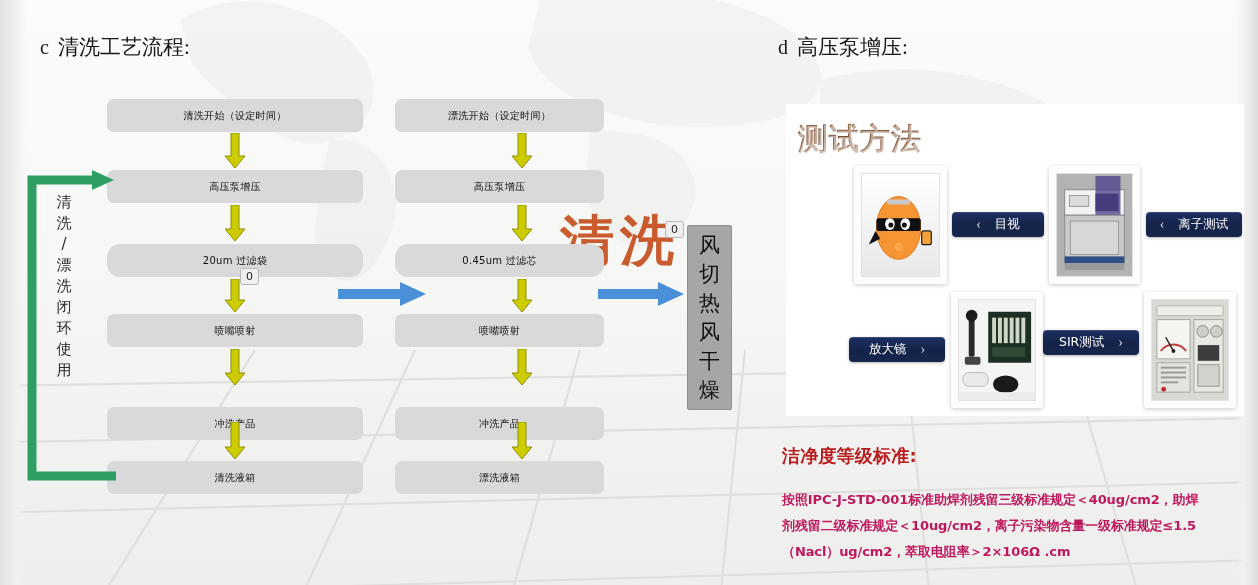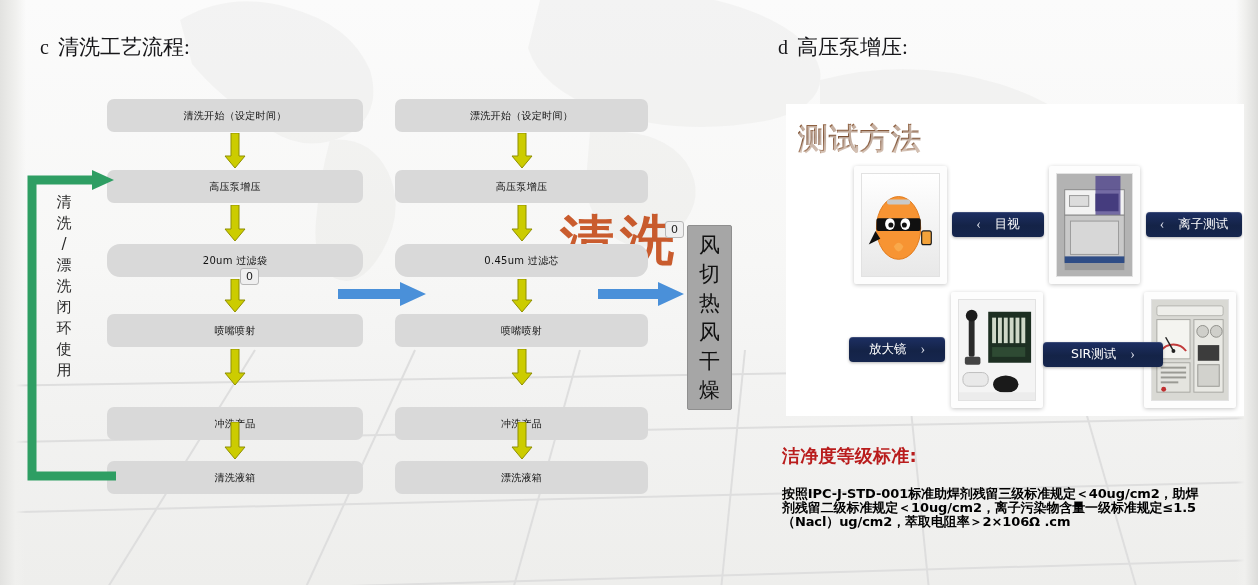"漂洗开始（设定时间）" .col-b .flow-box { width: 253px -> 209px }
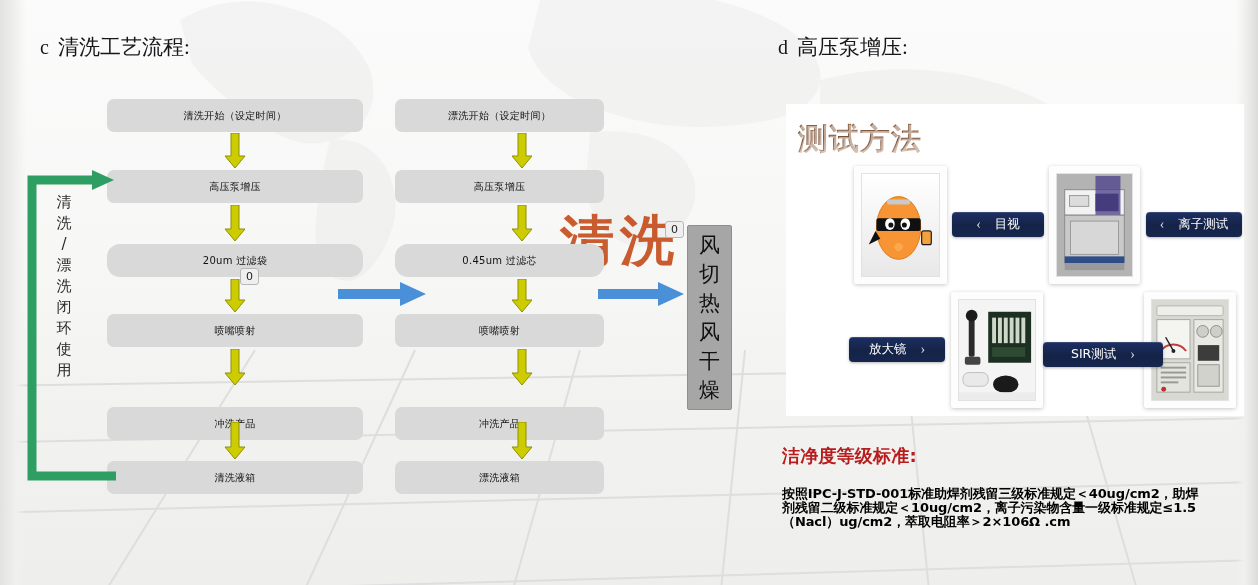"SIR测试" #tm-4 { top: 238px -> 226px; width: 120px -> 96px }
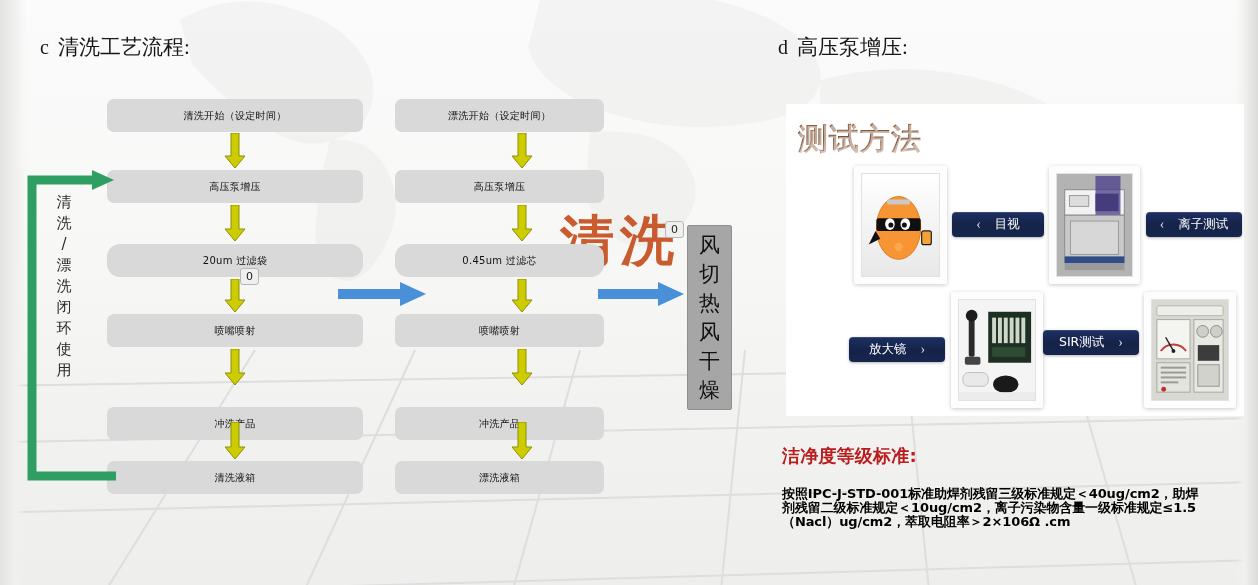"按照IPC-J-STD-001标准助焊剂残留三级标准规定＜40ug/cm2，助焊" #std-body { color: #000000 -> #be185d; line-height: 14px -> 26px }
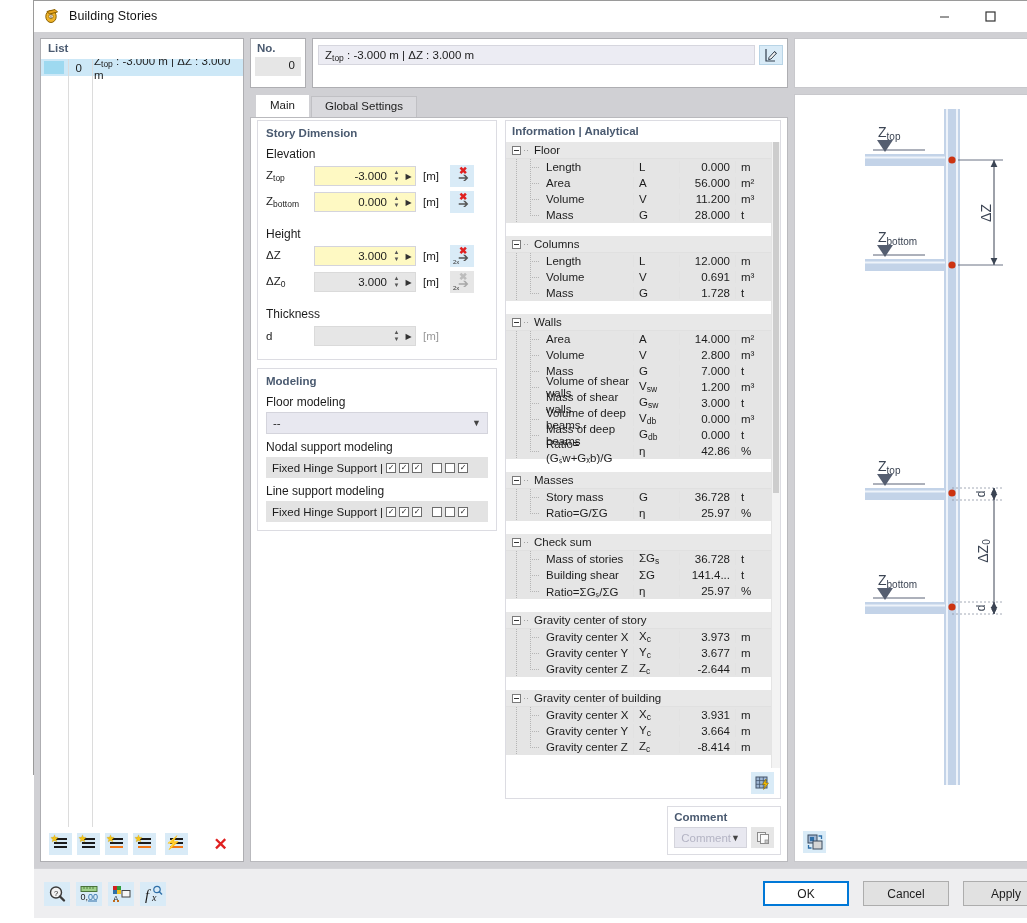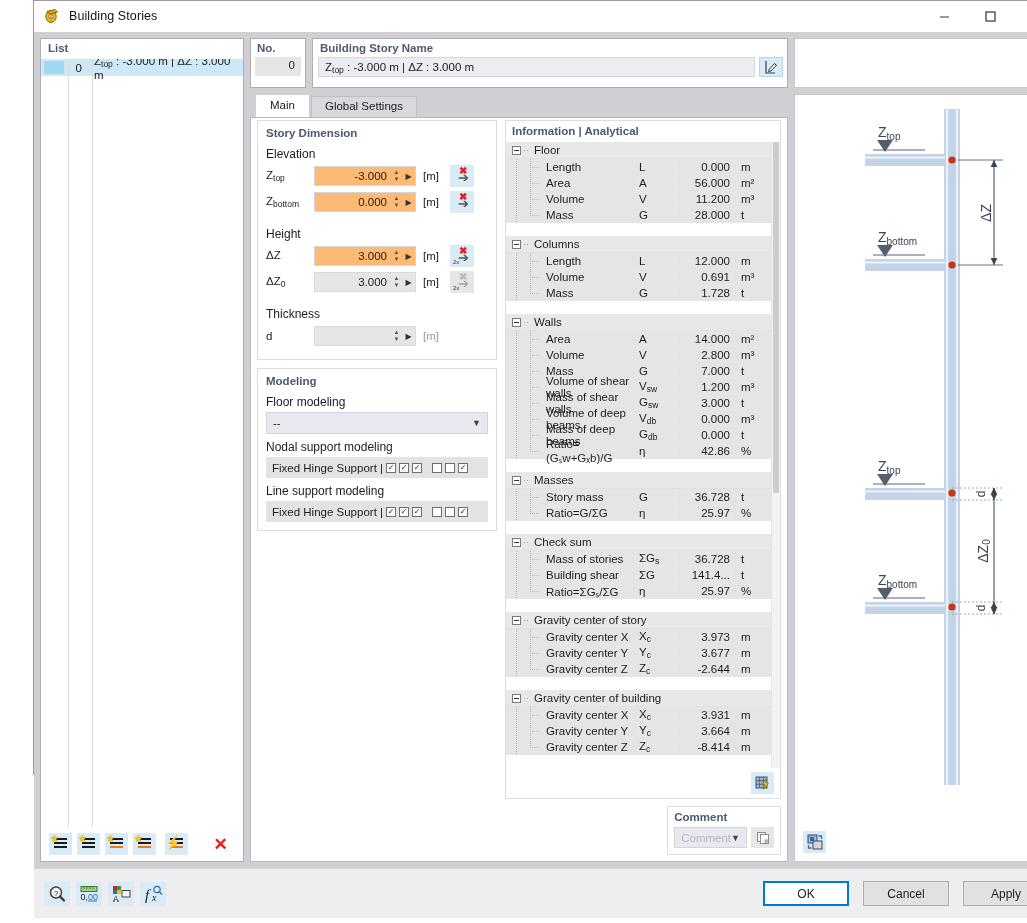"Building Story Name" div.name-label { html: <div>Building Story Name</div> -> none }
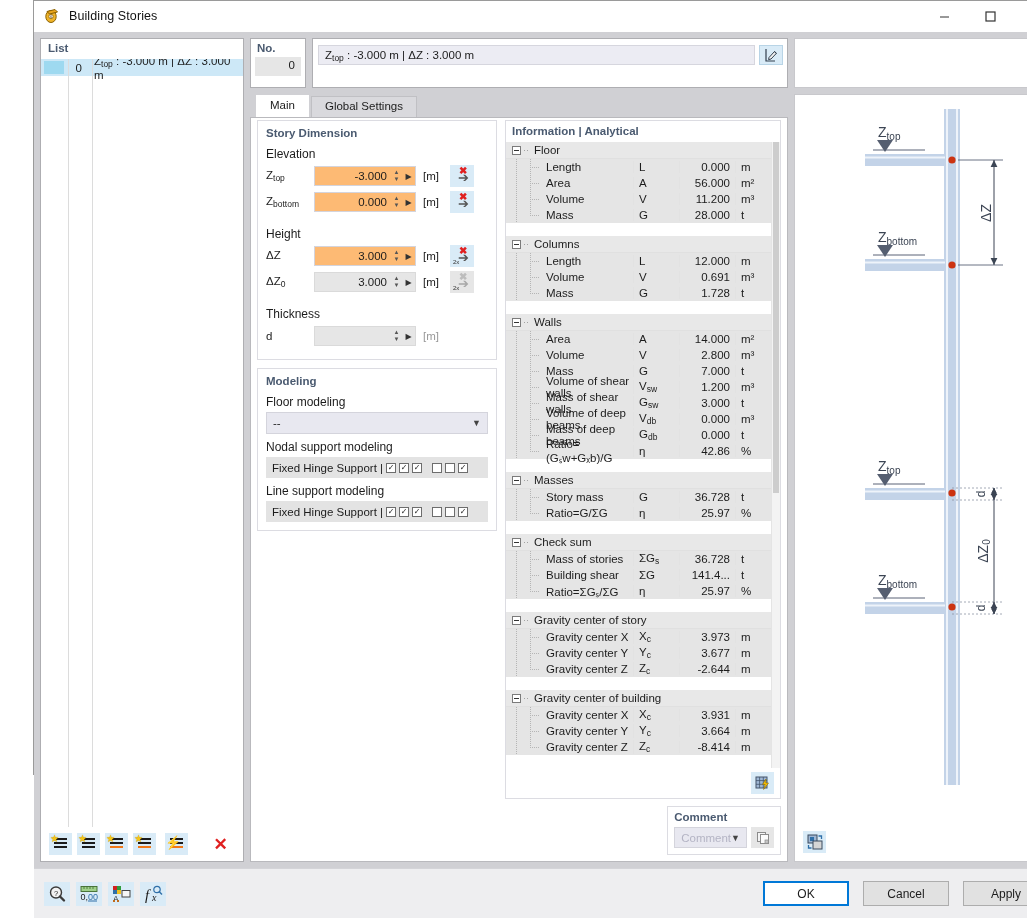"-3.000" .spin { background: #fdba74 -> #fef9c3 }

* Task directions *
Apart from the pictures, which are to be omitted, every record must be transcribed exactly.

* Written response *
"漂洗开始（设定时间）" .col-b .flow-box { width: 253px -> 209px }
"SIR测试" #tm-4 { top: 238px -> 226px; width: 120px -> 96px }
"按照IPC-J-STD-001标准助焊剂残留三级标准规定＜40ug/cm2，助焊" #std-body { color: #000000 -> #be185d; line-height: 14px -> 26px }
"Building Story Name" div.name-label { html: <div>Building Story Name</div> -> none }
"-3.000" .spin { background: #fdba74 -> #fef9c3 }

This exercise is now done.